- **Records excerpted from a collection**
-*-*-

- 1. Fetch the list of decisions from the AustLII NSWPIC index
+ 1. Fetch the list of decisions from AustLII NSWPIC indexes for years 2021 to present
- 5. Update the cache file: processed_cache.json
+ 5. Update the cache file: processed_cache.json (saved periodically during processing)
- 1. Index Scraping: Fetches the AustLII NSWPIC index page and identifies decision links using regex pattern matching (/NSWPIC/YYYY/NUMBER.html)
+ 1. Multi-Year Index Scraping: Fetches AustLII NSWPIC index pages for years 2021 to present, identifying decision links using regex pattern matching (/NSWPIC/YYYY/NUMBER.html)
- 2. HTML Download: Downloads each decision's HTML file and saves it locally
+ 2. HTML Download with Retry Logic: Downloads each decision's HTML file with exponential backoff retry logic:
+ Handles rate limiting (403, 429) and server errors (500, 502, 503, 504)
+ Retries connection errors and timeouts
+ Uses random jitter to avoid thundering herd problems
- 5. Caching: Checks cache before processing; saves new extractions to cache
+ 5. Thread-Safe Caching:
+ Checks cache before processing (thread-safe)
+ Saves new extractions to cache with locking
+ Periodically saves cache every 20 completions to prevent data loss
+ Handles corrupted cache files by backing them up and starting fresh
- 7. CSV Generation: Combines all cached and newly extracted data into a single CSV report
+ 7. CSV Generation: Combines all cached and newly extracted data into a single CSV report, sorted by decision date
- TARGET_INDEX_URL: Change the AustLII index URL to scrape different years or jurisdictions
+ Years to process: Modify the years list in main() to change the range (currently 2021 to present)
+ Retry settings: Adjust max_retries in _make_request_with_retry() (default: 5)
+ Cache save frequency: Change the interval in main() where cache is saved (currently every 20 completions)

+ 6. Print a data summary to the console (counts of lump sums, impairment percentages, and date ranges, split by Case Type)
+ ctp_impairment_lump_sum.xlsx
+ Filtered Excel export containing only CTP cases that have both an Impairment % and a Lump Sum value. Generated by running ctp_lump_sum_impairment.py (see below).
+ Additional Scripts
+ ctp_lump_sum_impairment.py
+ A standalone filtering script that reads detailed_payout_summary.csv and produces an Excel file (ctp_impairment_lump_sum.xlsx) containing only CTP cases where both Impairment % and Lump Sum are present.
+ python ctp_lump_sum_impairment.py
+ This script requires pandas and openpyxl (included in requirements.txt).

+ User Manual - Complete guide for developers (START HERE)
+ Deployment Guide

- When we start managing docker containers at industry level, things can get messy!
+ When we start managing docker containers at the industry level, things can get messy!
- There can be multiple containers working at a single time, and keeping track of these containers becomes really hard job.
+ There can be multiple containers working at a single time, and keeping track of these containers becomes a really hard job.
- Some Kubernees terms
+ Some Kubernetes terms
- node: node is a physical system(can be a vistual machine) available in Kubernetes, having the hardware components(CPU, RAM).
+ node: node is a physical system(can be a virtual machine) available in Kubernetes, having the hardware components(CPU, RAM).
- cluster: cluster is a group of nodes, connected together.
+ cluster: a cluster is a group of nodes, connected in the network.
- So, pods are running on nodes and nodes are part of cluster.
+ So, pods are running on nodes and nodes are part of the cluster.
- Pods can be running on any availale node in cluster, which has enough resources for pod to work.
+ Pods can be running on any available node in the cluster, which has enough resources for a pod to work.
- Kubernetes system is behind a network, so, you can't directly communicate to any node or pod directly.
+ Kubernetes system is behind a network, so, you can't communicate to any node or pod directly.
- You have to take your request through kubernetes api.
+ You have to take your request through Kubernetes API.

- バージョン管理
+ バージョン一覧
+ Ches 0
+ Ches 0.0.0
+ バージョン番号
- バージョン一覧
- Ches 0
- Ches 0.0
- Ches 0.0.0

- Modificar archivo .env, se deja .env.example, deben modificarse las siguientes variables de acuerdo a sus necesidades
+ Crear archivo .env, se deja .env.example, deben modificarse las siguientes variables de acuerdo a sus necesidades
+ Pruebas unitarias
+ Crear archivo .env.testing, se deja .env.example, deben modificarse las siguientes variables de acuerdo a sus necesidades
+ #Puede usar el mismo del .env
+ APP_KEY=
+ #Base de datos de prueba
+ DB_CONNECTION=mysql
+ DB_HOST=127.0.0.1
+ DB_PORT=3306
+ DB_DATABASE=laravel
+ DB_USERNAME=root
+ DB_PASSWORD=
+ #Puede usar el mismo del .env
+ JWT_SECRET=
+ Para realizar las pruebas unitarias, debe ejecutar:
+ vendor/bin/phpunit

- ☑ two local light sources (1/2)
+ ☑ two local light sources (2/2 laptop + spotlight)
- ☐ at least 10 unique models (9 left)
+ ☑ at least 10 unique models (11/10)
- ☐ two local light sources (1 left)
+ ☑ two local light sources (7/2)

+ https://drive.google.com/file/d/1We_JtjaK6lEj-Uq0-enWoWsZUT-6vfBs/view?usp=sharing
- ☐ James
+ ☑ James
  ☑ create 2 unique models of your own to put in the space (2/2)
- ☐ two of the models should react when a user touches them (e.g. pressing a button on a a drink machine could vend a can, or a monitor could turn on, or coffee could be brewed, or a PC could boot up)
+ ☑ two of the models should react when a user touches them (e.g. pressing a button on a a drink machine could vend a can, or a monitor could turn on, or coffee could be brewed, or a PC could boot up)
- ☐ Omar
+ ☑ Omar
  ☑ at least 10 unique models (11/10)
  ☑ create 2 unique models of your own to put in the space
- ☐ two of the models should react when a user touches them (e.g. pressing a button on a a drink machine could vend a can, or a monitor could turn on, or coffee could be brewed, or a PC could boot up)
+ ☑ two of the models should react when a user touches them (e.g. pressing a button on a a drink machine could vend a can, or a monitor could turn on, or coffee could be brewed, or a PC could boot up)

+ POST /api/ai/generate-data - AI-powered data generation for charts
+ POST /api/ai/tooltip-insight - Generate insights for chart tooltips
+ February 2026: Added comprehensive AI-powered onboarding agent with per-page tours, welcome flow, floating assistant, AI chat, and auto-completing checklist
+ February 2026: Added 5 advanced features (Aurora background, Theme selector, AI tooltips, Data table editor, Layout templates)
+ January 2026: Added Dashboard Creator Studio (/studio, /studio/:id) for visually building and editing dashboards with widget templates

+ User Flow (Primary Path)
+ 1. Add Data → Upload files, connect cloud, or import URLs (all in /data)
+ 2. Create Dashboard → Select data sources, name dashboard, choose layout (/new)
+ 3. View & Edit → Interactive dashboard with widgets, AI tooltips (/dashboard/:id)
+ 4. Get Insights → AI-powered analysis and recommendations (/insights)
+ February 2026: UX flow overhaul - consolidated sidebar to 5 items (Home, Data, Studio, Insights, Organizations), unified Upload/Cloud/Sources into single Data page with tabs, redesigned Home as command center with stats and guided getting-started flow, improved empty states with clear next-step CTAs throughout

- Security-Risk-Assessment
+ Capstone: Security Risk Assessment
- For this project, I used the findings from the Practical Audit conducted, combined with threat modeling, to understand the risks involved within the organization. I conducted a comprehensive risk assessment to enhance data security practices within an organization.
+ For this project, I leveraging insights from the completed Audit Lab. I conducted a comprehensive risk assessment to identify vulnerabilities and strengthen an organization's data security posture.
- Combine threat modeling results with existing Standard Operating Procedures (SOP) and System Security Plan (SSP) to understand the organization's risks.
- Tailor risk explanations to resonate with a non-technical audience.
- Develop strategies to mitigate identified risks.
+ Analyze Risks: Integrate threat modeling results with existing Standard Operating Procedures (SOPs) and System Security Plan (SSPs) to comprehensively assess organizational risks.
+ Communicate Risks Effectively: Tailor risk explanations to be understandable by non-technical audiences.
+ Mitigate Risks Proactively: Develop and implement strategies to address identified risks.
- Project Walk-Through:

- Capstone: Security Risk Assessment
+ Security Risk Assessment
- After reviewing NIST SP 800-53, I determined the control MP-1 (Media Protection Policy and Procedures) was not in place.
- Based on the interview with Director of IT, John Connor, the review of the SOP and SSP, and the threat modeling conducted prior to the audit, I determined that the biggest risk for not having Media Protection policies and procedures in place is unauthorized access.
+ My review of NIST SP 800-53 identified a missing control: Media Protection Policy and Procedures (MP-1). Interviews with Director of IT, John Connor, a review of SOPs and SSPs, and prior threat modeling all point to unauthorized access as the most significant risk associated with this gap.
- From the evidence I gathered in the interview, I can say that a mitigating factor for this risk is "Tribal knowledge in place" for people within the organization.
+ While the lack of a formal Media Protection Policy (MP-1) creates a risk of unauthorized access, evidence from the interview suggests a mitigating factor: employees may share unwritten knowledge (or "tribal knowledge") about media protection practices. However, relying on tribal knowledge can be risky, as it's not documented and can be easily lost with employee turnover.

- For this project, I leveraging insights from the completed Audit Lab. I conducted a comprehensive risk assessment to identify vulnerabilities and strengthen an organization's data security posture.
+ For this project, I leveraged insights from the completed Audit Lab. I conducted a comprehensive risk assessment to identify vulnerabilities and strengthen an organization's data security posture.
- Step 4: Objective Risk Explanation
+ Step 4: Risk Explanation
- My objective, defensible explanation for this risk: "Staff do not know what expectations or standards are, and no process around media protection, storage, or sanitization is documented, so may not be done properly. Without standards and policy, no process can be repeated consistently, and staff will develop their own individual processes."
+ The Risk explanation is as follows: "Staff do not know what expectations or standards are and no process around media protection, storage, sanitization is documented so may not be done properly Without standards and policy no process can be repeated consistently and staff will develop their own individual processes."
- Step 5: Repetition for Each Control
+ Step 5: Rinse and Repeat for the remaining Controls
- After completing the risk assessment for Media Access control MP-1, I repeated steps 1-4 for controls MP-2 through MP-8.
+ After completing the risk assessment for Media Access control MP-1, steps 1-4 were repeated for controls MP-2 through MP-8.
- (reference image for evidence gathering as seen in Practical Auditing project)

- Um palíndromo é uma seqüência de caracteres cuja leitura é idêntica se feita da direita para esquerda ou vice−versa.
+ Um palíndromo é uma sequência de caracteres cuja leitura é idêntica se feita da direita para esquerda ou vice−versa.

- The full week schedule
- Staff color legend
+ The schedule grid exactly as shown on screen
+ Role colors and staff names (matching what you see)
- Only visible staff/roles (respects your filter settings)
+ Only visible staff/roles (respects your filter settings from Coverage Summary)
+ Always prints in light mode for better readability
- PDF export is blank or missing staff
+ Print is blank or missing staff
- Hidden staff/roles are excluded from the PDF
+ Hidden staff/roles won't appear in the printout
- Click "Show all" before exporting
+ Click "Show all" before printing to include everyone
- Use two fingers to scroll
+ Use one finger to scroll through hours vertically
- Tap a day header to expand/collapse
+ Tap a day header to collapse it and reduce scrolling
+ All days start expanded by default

-*-*-

- **EXERCISE BRIEF**
Quote in full each line from the top of the records above through the line with "HTML Download with"; stop after that line.

- **RESPONSE TO THE TASK**
- 1. Fetch the list of decisions from the AustLII NSWPIC index
+ 1. Fetch the list of decisions from AustLII NSWPIC indexes for years 2021 to present
- 5. Update the cache file: processed_cache.json
+ 5. Update the cache file: processed_cache.json (saved periodically during processing)
- 1. Index Scraping: Fetches the AustLII NSWPIC index page and identifies decision links using regex pattern matching (/NSWPIC/YYYY/NUMBER.html)
+ 1. Multi-Year Index Scraping: Fetches AustLII NSWPIC index pages for years 2021 to present, identifying decision links using regex pattern matching (/NSWPIC/YYYY/NUMBER.html)
- 2. HTML Download: Downloads each decision's HTML file and saves it locally
+ 2. HTML Download with Retry Logic: Downloads each decision's HTML file with exponential backoff retry logic:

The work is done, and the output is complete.